Recorded information START

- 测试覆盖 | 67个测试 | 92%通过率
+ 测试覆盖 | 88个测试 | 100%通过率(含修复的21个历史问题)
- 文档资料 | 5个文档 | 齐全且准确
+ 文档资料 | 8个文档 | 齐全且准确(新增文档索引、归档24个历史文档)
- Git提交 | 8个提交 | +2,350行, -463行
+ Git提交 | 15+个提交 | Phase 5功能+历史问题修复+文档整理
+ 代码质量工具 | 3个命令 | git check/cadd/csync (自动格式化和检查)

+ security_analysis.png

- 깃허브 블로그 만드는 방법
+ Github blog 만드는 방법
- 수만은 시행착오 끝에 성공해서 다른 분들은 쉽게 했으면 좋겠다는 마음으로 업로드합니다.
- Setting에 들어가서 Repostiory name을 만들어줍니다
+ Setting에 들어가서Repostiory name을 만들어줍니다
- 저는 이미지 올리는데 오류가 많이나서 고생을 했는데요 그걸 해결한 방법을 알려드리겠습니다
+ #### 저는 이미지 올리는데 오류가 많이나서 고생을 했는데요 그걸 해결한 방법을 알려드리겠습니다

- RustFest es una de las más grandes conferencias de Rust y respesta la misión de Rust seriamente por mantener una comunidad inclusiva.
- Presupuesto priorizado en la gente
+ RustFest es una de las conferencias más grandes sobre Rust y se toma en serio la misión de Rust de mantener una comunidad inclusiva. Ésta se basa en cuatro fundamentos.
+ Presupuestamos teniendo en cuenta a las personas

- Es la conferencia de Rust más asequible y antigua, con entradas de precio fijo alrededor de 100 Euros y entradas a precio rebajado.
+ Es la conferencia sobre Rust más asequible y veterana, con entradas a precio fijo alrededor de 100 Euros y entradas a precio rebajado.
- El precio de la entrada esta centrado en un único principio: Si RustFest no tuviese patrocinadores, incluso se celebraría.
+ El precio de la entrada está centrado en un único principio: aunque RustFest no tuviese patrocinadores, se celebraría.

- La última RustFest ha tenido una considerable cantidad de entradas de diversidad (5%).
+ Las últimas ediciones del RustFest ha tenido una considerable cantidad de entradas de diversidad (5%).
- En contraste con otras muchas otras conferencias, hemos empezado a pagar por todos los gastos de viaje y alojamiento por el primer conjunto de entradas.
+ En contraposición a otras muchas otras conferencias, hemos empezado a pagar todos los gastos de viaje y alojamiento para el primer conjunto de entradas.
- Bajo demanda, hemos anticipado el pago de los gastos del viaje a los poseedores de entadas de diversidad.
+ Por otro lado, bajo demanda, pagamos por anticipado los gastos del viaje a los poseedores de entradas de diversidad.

Recorded information END

[Problem to solve]: Would you please repeat the lines from the one with "- En contraste" through the last line of the listing above, exactly and with nothing else?

[Answer to this task]:
- En contraste con otras muchas otras conferencias, hemos empezado a pagar por todos los gastos de viaje y alojamiento por el primer conjunto de entradas.
+ En contraposición a otras muchas otras conferencias, hemos empezado a pagar todos los gastos de viaje y alojamiento para el primer conjunto de entradas.
- Bajo demanda, hemos anticipado el pago de los gastos del viaje a los poseedores de entadas de diversidad.
+ Por otro lado, bajo demanda, pagamos por anticipado los gastos del viaje a los poseedores de entradas de diversidad.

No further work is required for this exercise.